Man, you're like a cartoon character.


I guess it's good that you exist, so that the discussion can actually be more than simply the rest of us agreeing with each other.

That said, you can't possibly believe that you're capable of making an effective argument with a talking point that's been so roundly discredited. Especially when you have to deal with the fact that the 1% and their tax burden - statistically speaking - doesn't include the corporations and business sectors that these folks control, and the inequities that exist within our tax structure that obviously benefit them and even grant them billions in subsidies regardless of the record profit levels they've enjoyed for many years now.

I don't know. Maybe you're serious, and just the most faith-based true believer I've ever seen attempt to debate this issue, but don't be surprised if you never actually sway anyone with your talking points. You've staked out a fairly indefensible position here, and the odds are that you're being ripped off as a result of the unrealistic system that you're trying so hard to defend. Seriously. We both know that you're not a 1%er. We also both know that unless someone is paying you to be so enthusiastic in your defense of those who'd rather that you didn't exist, your position is diametrically at odds with your own best interests as a person who lives in the industrialized world. Hell, not only is your position opposed to any chance at your ever rising beyond a predetermined middle (wealth-wise), it seems determined to obliterate the entire monetary system, which will ultimately evaporate whatever wealth you think you've been able to accumulate and secure. In fact, if this OWS global effort fails, that's probably what will happen, and what you have on hand - for food and clean water - will be more important than whatever it is that your balance sheet shows.

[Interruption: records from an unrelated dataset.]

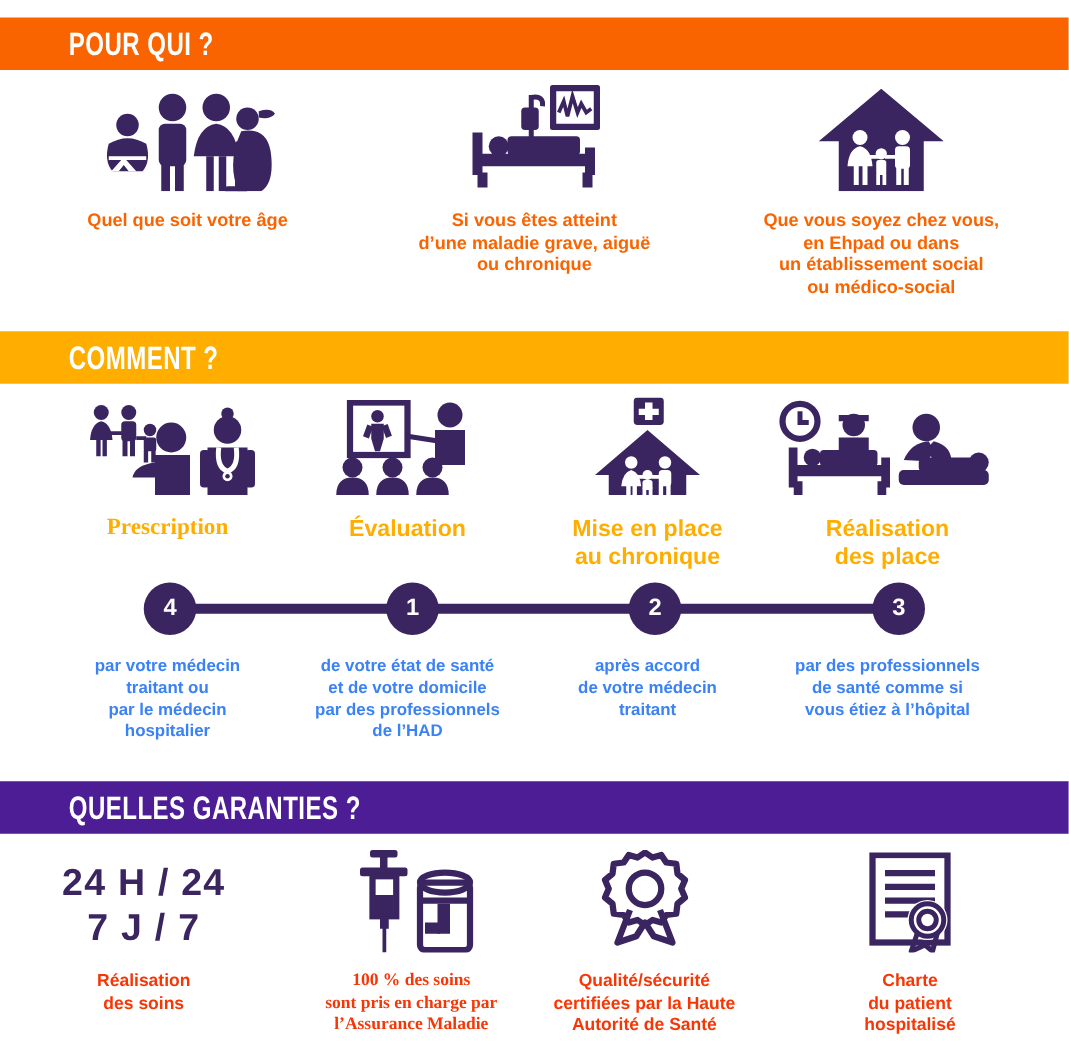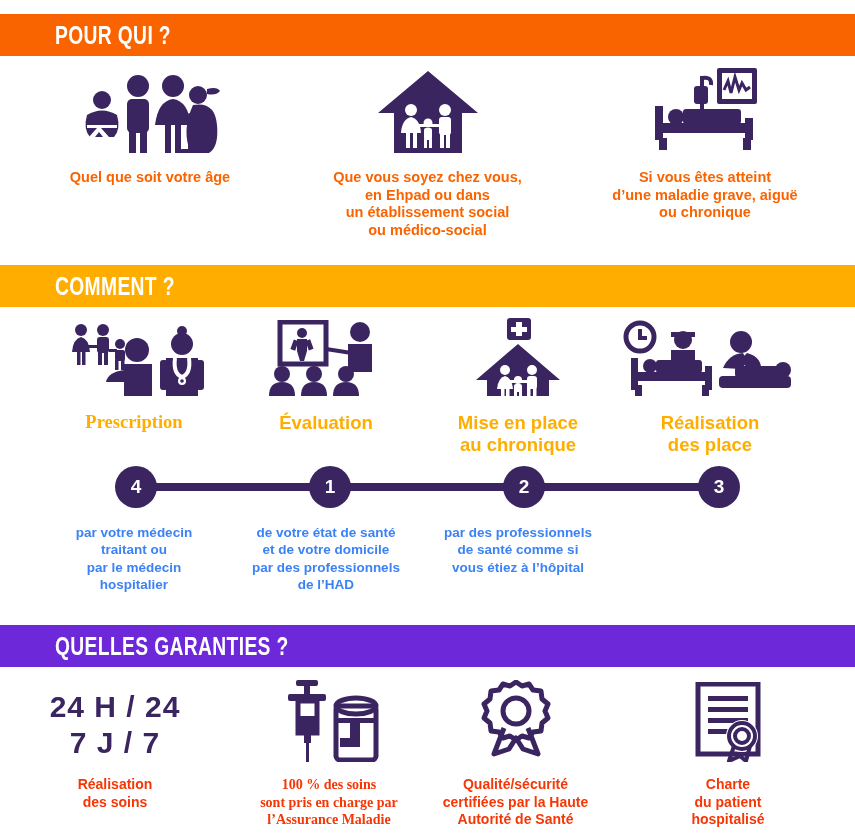"Que vous soyez chez vous," div.cell { order: before "Si vous êtes atteint" -> after "Si vous êtes atteint" }
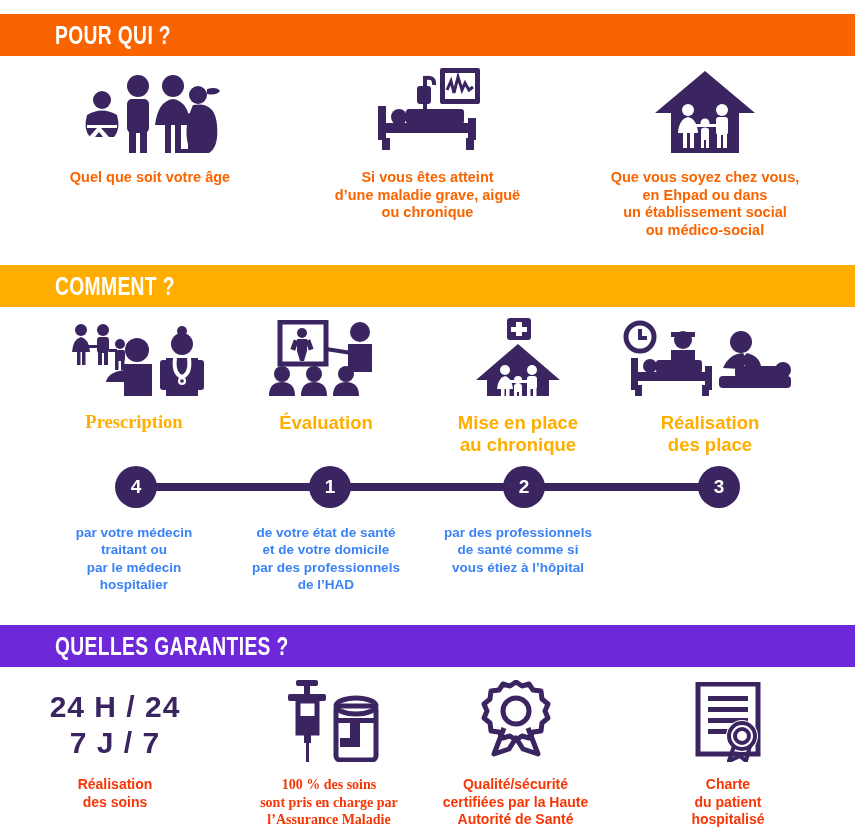"après accord" div.cell { html: none -> <div> <div>après accord de votre médecin traitant</div> </div> }
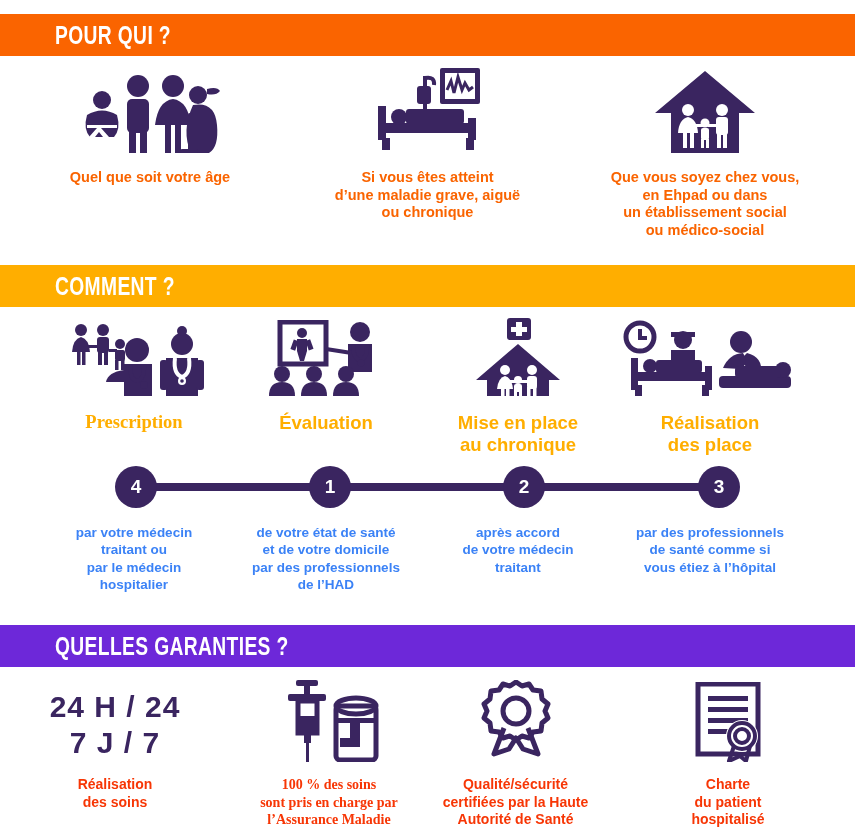"QUELLES GARANTIES ?" #band-garanties { background: #6d28d9 -> #4c1d95 }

All in all, your efforts seem akin to your putting a gun in your own mouth, as the rest of us try to argue that self destruction isn't salvation, regardless of what your scriptures suggest. In the end, we may not be able to save you, but that we'd even try should cause you some pause in your aggressive defense of those who honestly hold you and your ilk in contempt.
edit on 10/16/2011 by NorEaster because: (no reason given)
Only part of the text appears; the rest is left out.